### Exercise description
Output the lines of the records below exactly, beginning at their first line and ending at the line with "Högl Stiefelette Veloursleder"; include no pictures.

Recorded data
- - - -
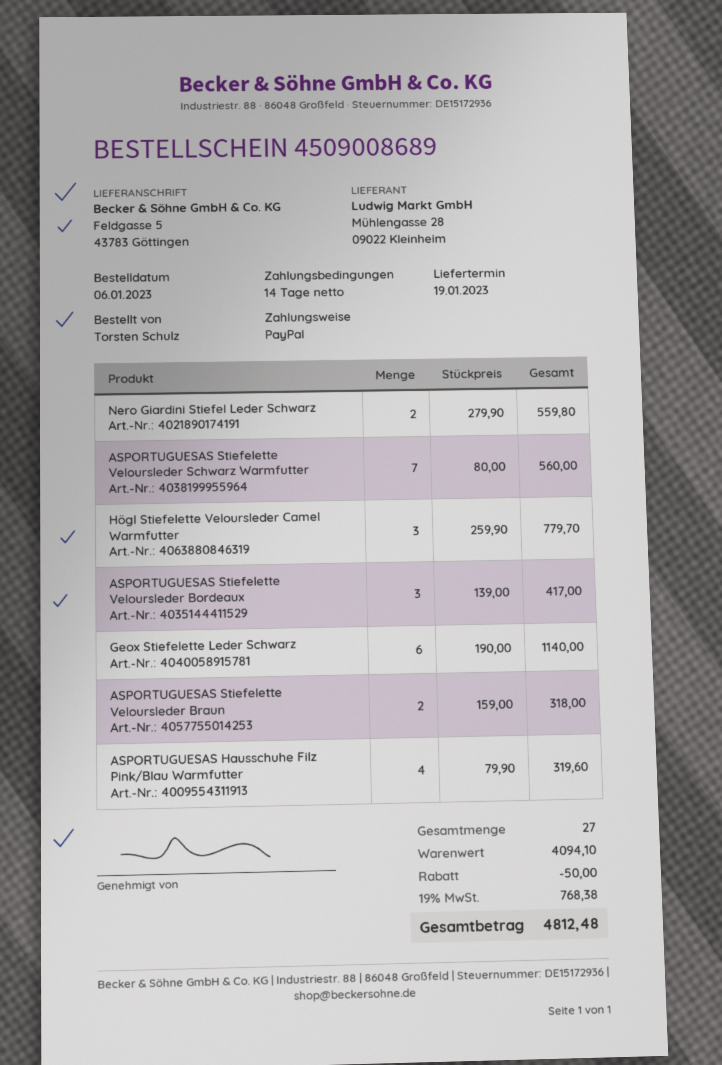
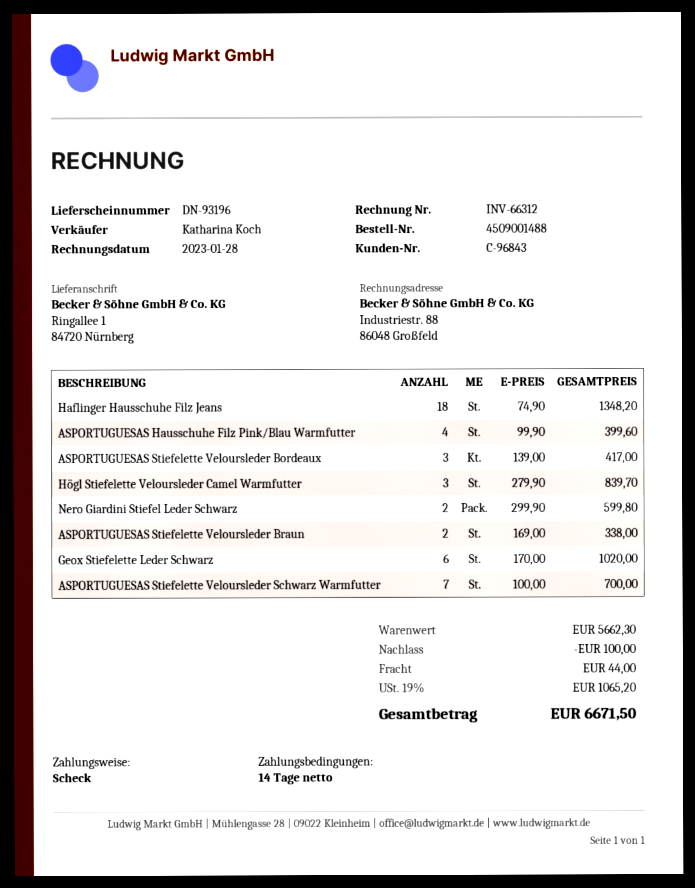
order number: 4509008689 -> 4509001488
payment method: PayPal -> cheque
ship to: Feldgasse 5, 43783 Göttingen -> Ringallee 1, 84720 Nürnberg
Nero Giardini Stiefel Leder Schwarz: 2 x 279.90 = 559.80 -> 2 x 299.90 = 599.80
ASPORTUGUESAS Stiefelette Veloursleder Schwarz Warmfutter: 7 x 80.00 = 560.00 -> 7 x 100.00 = 700.00
Högl Stiefelette Veloursleder Camel Warmfutter: 3 x 259.90 = 779.70 -> 3 x 279.90 = 839.70
Geox Stiefelette Leder Schwarz: 6 x 190.00 = 1140.00 -> 6 x 170.00 = 1020.00
ASPORTUGUESAS Stiefelette Veloursleder Braun: 2 x 159.00 = 318.00 -> 2 x 169.00 = 338.00
ASPORTUGUESAS Hausschuhe Filz Pink/Blau Warmfutter: 4 x 79.90 = 319.60 -> 4 x 99.90 = 399.60
Haflinger Hausschuhe Filz Jeans: none -> 18 x 74.90 = 1348.20
subtotal: 4094.10 -> 5662.30
discount: 50.00 -> 100.00
shipping: none -> 44.00
tax: 19% = 768.38 -> 19% = 1065.20
total: 4812.48 -> 6671.50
- - - -
### Task answer
order number: 4509008689 -> 4509001488
payment method: PayPal -> cheque
ship to: Feldgasse 5, 43783 Göttingen -> Ringallee 1, 84720 Nürnberg
Nero Giardini Stiefel Leder Schwarz: 2 x 279.90 = 559.80 -> 2 x 299.90 = 599.80
ASPORTUGUESAS Stiefelette Veloursleder Schwarz Warmfutter: 7 x 80.00 = 560.00 -> 7 x 100.00 = 700.00
Högl Stiefelette Veloursleder Camel Warmfutter: 3 x 259.90 = 779.70 -> 3 x 279.90 = 839.70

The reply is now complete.